───── DATASET ─────
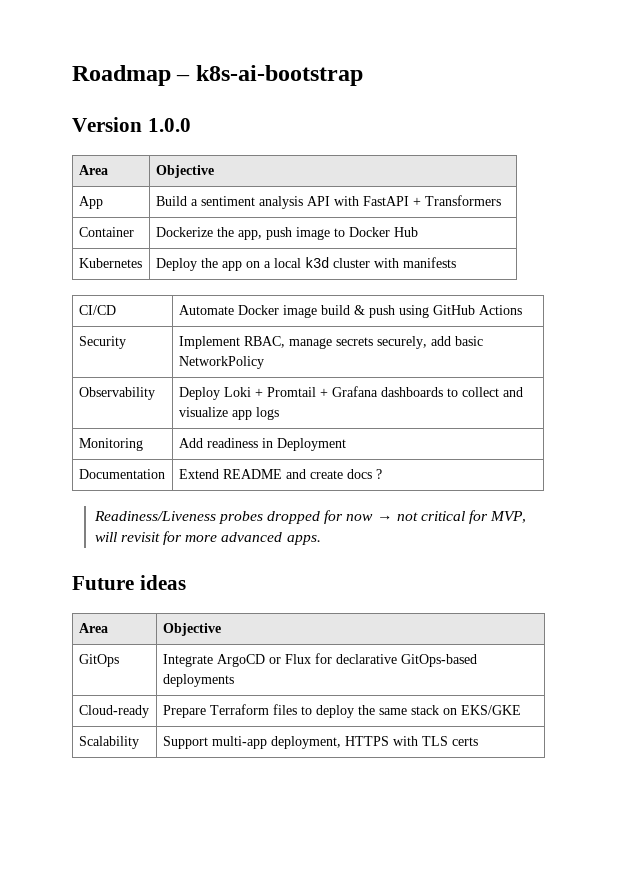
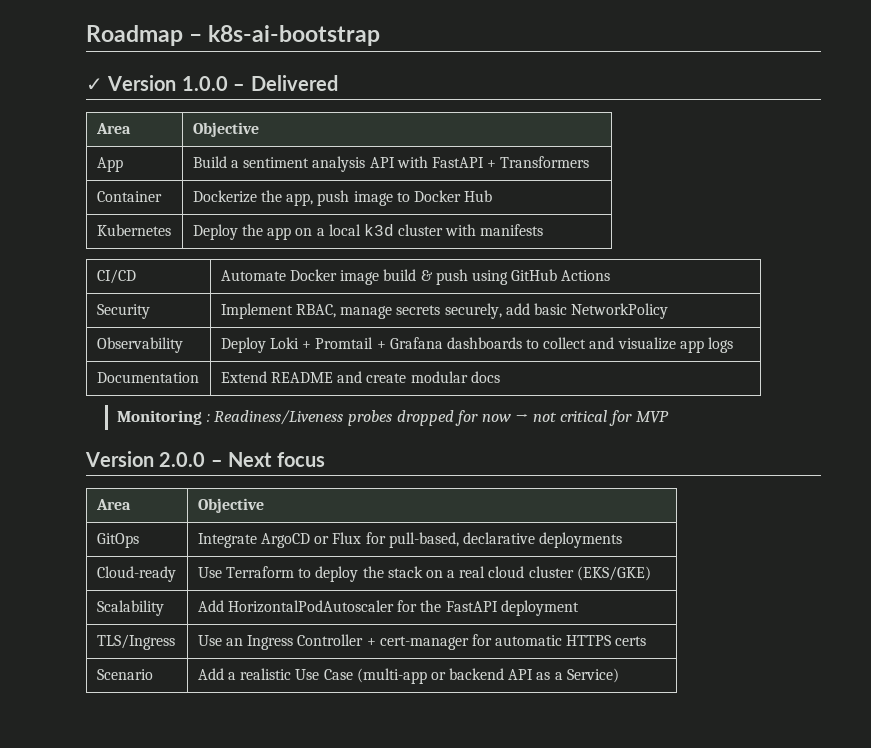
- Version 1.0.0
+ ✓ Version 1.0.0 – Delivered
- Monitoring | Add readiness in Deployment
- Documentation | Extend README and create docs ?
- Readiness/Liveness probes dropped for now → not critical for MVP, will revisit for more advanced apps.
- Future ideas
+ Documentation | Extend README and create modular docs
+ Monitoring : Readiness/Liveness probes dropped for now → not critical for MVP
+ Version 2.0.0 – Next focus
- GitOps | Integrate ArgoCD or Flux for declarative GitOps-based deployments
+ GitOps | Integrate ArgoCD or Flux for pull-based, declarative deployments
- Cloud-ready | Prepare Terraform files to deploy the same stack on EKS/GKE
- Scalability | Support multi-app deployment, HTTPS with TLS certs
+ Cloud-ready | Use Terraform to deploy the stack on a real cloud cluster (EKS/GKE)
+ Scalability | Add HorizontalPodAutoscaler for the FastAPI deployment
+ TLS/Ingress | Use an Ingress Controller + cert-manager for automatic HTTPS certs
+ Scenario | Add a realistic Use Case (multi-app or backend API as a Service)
─────
───── DATASET ─────
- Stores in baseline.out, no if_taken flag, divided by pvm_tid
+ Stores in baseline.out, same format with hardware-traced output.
─────
───── DATASET ─────
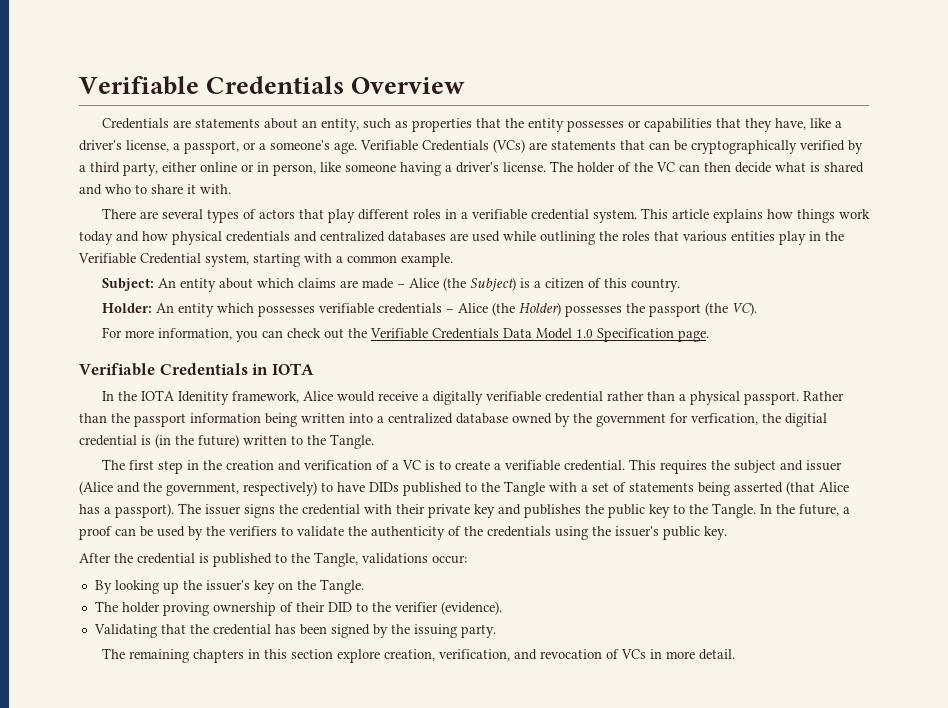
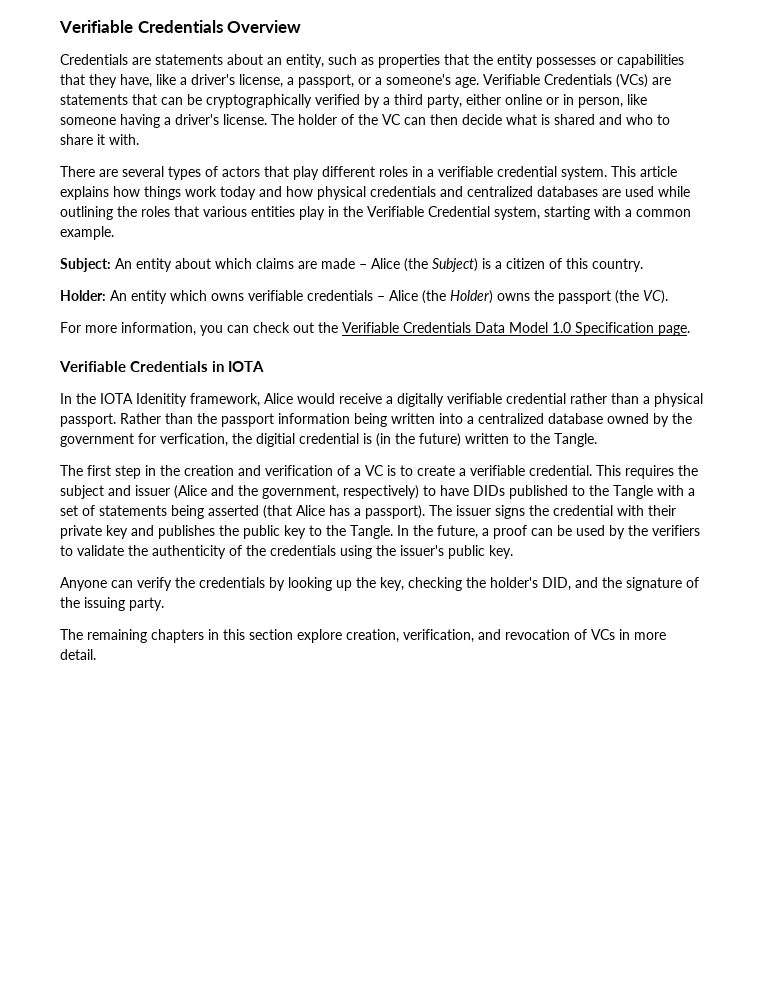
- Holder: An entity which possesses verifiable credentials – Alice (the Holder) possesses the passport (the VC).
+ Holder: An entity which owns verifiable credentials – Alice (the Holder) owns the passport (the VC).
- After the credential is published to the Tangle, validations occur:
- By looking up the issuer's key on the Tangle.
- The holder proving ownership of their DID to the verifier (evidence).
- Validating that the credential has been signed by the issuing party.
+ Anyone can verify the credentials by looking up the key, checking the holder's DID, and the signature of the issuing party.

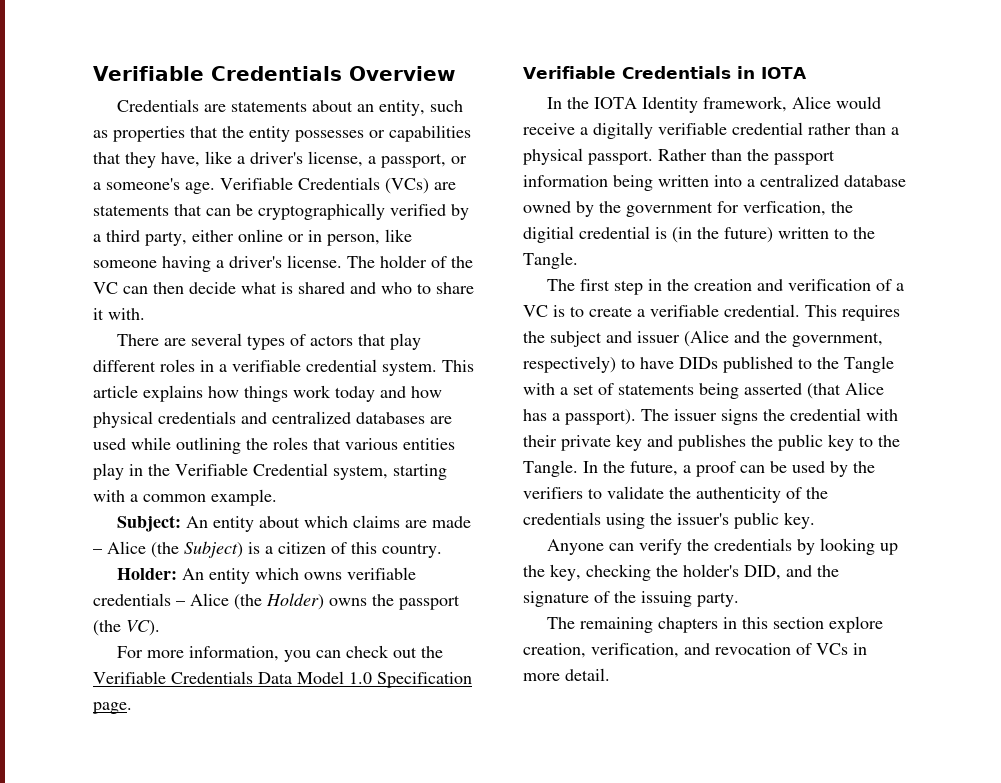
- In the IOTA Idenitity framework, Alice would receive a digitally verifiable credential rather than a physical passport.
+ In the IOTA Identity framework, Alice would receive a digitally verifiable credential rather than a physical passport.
─────
#### WHAT IS EXPECTED:
In the data above, retype exactly and only the lines between the one holding "- Version 1.0.0" and the one holding "pull-based, declarative deployments", inclusive.

#### RESULT:
- Version 1.0.0
+ ✓ Version 1.0.0 – Delivered
- Monitoring | Add readiness in Deployment
- Documentation | Extend README and create docs ?
- Readiness/Liveness probes dropped for now → not critical for MVP, will revisit for more advanced apps.
- Future ideas
+ Documentation | Extend README and create modular docs
+ Monitoring : Readiness/Liveness probes dropped for now → not critical for MVP
+ Version 2.0.0 – Next focus
- GitOps | Integrate ArgoCD or Flux for declarative GitOps-based deployments
+ GitOps | Integrate ArgoCD or Flux for pull-based, declarative deployments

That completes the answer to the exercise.